#### Data records
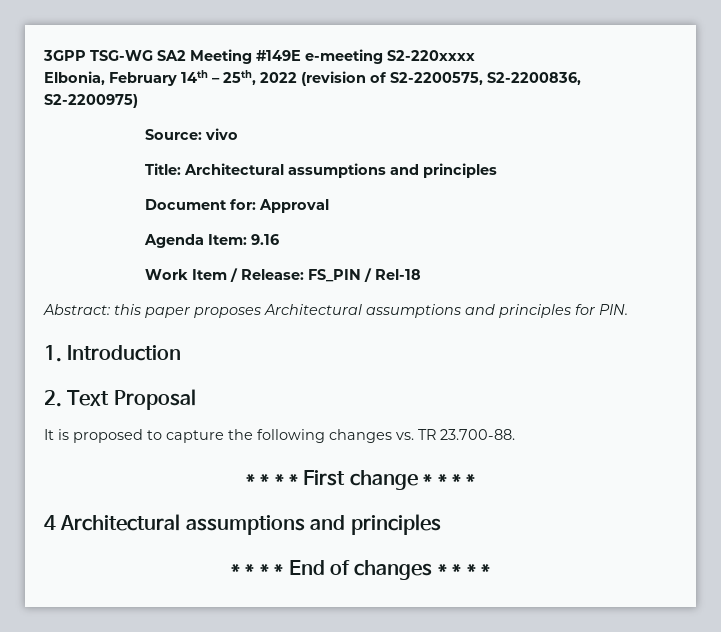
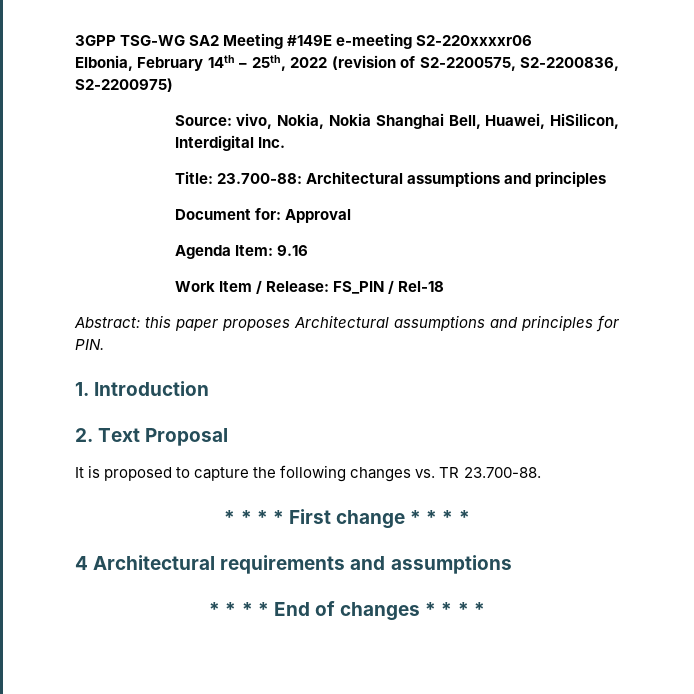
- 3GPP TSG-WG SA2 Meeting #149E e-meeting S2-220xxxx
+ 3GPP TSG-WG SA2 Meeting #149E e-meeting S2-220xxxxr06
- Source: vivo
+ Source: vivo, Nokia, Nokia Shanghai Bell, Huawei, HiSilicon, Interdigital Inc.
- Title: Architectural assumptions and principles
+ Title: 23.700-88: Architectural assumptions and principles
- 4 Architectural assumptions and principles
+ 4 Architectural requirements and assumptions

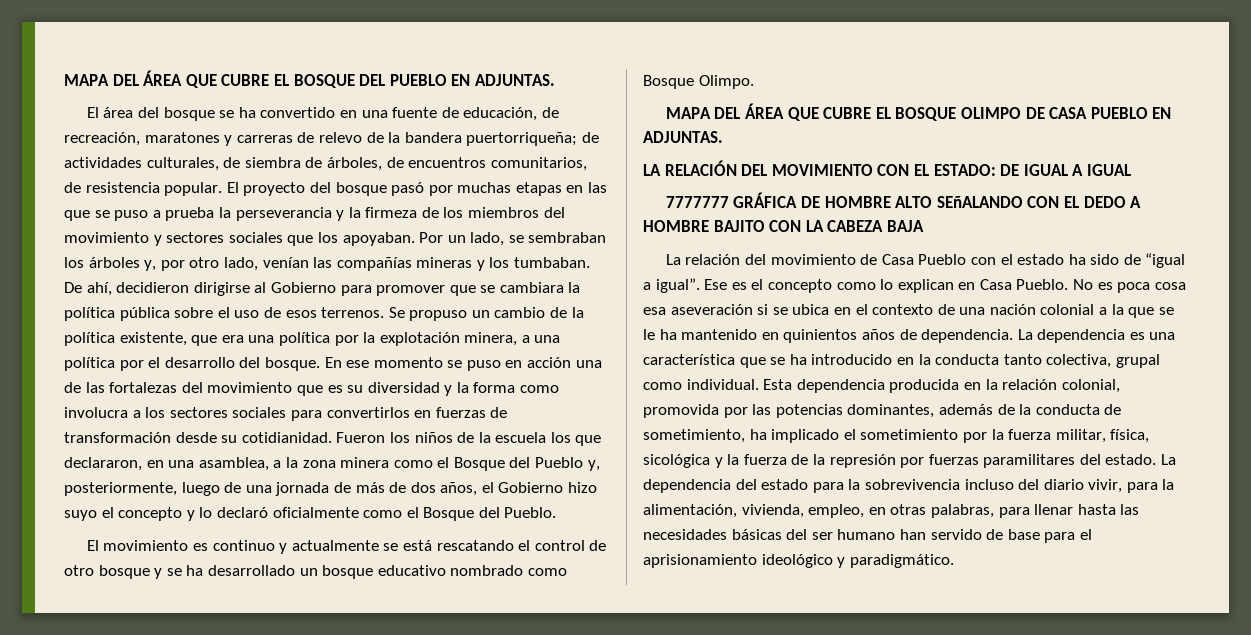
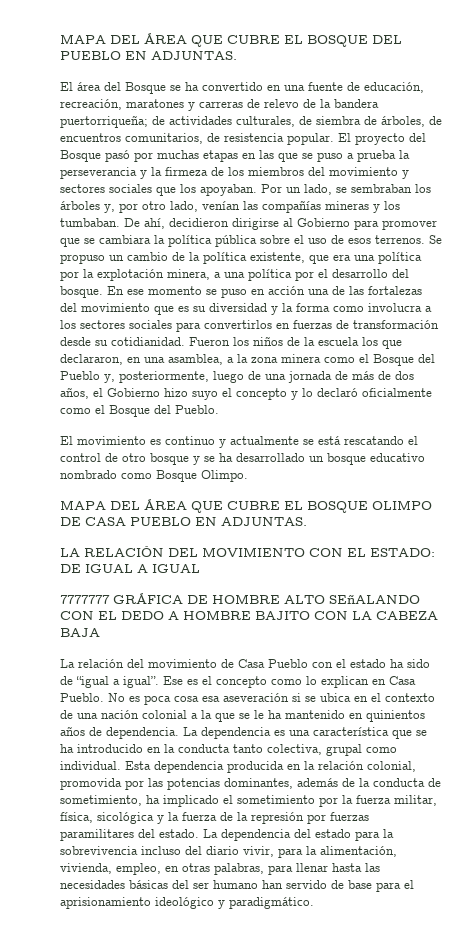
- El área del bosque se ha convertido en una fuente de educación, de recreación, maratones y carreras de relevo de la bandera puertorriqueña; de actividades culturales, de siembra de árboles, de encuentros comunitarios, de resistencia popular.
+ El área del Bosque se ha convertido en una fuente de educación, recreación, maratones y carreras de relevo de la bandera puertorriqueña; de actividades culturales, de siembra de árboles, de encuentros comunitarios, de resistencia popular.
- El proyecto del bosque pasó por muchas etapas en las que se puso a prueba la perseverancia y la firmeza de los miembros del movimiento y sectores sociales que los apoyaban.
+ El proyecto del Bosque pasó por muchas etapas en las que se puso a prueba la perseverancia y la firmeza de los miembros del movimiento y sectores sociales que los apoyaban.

---

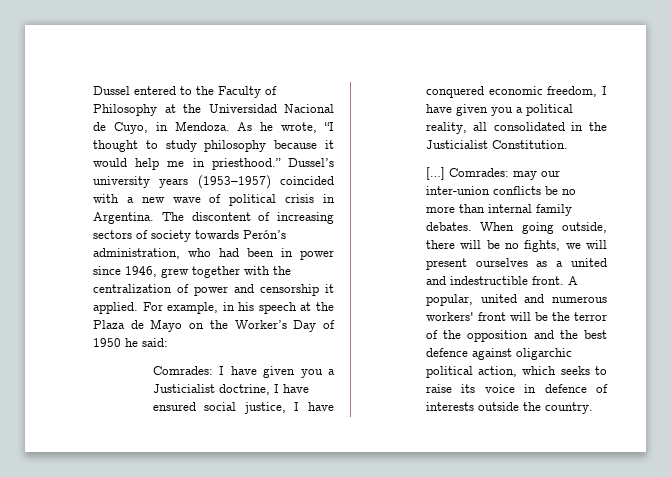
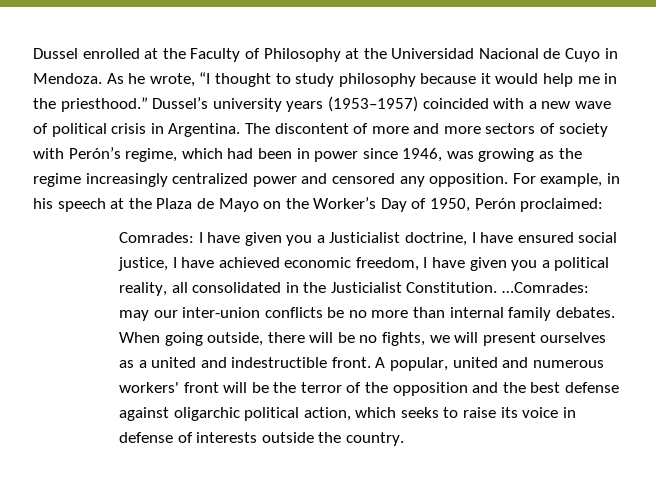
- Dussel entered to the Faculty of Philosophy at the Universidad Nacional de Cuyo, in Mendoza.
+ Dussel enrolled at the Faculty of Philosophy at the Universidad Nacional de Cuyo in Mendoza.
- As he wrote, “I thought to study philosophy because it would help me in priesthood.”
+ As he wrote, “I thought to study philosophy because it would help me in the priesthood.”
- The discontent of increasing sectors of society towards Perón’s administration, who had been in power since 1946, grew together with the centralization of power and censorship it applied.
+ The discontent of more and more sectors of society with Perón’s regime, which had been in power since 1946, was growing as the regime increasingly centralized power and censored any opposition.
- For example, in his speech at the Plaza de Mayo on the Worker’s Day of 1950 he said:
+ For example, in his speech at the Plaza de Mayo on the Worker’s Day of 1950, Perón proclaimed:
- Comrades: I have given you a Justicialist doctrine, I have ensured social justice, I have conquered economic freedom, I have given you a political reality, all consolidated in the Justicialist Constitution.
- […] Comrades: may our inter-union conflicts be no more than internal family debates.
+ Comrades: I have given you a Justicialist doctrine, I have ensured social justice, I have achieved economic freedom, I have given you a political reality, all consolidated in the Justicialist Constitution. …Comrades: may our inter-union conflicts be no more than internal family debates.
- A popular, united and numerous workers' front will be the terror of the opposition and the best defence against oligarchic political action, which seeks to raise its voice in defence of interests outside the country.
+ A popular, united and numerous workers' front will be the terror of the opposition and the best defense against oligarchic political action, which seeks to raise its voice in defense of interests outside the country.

#### ASSIGNMENT
With "Source" as the string to find, copy every line of the records that holds it.

#### COMPLETED TASK
- Source: vivo
+ Source: vivo, Nokia, Nokia Shanghai Bell, Huawei, HiSilicon, Interdigital Inc.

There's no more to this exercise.